Zesty.io
- Type: Private
- Industry: Software as a Service, Content Management Systems
- Founded: 2010
- Headquarters: San Diego, California
- Key people: Randy Apuzzo (Founder, CEO, CTO)

= Zesty.io =

Web content management system

Zesty.io is a SaaS cloud-based web content management system that allows companies (specifically mid-market and enterprise brands) to create, deploy, maintain, and optimize enterprise web properties. It is built on globally available Google Cloud Platform infrastructure and, as a SaaS product, requires no hardware or software resources. Zesty.io also allows for collaborative website building and enables users to manage multiple web properties from a single portal.

== History ==
Founders Randy Apuzzo and Andy Fleming created Zesty.io as a way to "meet the unique needs of businesses, but also to address the changing needs of the web development community." Headquartered in San Diego, Apuzzo and his team at Variable Action built Zesty.io to solve what they perceived to be a recurring problem for businesses’ web presence. After three years in private development, Zesty.io made its official debut in 2010.

Early investors of Zesty.io include Andy Ballester, co-founder of GoFundMe; Taner Halicioglu, co-founder of Seed San Diego and creator of Facebook hardware infrastructure; and Dave Hagewood, CEO of Psyonix and creator of popular game publisher Rocket League. Zesty.io has also earned startup acceleration grants from Google.

In December 2017, Zesty.io announced a raise of $1.5M led by ClearVision Equity Partners, a micro-cap equity firm.
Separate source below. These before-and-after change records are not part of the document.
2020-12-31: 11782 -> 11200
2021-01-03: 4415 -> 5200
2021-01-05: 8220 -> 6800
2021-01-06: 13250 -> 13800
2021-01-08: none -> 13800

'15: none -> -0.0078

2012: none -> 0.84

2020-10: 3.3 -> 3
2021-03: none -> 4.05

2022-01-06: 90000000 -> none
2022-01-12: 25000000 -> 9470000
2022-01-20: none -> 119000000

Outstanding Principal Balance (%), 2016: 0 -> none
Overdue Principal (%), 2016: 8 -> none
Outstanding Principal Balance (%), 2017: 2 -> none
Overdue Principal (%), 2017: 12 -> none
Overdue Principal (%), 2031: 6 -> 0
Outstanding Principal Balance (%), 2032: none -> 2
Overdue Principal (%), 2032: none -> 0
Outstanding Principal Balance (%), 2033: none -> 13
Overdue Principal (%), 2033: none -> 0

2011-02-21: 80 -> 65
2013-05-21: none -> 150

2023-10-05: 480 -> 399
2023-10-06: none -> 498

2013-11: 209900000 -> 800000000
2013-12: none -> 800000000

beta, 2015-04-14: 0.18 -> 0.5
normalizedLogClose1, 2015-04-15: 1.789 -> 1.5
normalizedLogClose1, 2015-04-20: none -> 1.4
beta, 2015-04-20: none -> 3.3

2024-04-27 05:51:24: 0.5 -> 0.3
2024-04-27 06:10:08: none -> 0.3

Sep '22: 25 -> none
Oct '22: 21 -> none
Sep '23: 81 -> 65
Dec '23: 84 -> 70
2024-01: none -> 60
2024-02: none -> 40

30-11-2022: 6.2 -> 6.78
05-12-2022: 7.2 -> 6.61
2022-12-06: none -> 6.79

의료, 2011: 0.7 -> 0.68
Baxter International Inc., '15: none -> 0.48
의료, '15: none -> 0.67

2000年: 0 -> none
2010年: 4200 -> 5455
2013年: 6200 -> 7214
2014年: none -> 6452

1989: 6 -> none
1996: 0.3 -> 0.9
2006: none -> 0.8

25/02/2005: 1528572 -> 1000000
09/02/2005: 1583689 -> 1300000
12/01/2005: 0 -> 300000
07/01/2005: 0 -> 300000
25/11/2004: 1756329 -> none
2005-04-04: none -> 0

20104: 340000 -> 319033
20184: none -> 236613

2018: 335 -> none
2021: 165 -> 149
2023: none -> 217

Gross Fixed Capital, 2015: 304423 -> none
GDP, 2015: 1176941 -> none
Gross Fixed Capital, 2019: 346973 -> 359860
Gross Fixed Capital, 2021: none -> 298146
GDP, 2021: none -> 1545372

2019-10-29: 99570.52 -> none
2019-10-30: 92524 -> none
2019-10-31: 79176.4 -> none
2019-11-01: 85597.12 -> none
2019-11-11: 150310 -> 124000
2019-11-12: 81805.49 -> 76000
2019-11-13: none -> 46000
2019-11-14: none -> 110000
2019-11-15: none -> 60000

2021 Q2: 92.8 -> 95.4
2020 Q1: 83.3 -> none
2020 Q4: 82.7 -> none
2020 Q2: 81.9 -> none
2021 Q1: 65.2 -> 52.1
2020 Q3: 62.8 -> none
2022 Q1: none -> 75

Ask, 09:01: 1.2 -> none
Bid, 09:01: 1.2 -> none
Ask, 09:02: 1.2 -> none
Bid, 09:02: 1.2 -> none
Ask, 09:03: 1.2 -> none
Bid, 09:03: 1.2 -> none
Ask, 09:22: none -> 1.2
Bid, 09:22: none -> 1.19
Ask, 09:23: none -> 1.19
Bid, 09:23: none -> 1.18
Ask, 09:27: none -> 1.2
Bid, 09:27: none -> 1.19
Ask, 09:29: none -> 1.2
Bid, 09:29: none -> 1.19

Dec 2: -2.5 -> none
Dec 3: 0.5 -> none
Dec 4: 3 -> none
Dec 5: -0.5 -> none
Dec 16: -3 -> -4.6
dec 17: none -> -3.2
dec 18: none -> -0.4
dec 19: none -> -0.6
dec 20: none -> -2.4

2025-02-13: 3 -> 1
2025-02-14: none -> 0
At that same time, Gerry Widmer became CEO of Zesty.io while its co-founder Apuzzo transitioned into the Chief Technical Officer (CTO) role. Zesty.io has raised $2.8 million in funding total. Widmer, who joined Zesty.io in 2015, was previously general manager of BlueHornet, an enterprise software-as-a-service email platform and division of then-publicly traded company Digital River.

== Platform ==
Zesty.io allows content to be managed as itself (function as a headless CMS). Zesty.io can also power web properties. Content managed in a Zesty.io instance can be delivered to multiple devices with different screen sizes and display optimally. The platform creates responsive enterprise websites that are automatically optimized for search engines.

Zesty.io also supports multisite management. The multisite view allows users to manage multiple instances from one portal. The platform deploys web properties to cloud infrastructure and a global Content Distribution Network. Zesty.io's multisite supports functionality for users to share media within and among instances and web properties, as well as duplicate, share, and repurpose templates.

Zesty.io multi site management integrates with major analytics platforms such as Google Analytics to provide multi-site traffic analytics, user behavior tracking, as well as the ability to export data collected to other marketing platforms.

== Deployment and Support ==
Because Zesty.io is a cloud platform, updates deploy automatically as new releases become available. As a SaaS platform, it is "versionless and infrastructure-less." Deployment of new language, platform or infrastructure changes, and feature updates are automatic as well.

== Security ==
Zesty.io runs on a multi-tenant cloud infrastructure with a global content delivery network. The infrastructure is built on Google Cloud Platform along with a global CDN hosted with Fastly. It uses a closed-source code base and cloud infrastructure is designed to protect front-facing web content from hackers and DDoS attacks. DDoS mitigation is delivered through Fastly or CloudFlare's content delivery network. Google Cloud Platform loadbalancers use anycast to distribute traffic to nearby servers, which greatly diffuses the potency of DDoS attacks by preventing the attackers from focusing their traffic on a single system on the Internet. For security purposes, users have the options to enable two-factor authentication powered by Twilio’s 2FA product Authy, as well as the ability to create and designate specific admin permissions and controls.

== Templating language ==
Zesty.io uses templating language Parsley. Parsley is used to power Zesty.io's schema based contextual coding. Parsley is used to create the presentation layer, and run routing for websites. It includes a full API Index. Similar to other templating languages, Parsley uses double French brackets, {{ }}, to open and close template expressions. Inside these brackets, a developer can use Parsley functions, reference content schema properties, and write JavaScript statements. These templating expressions are written alongside standard HTML. Parsley works to optimize each call and statement to expedite loading times for content on Zesty.io even though it is dynamic.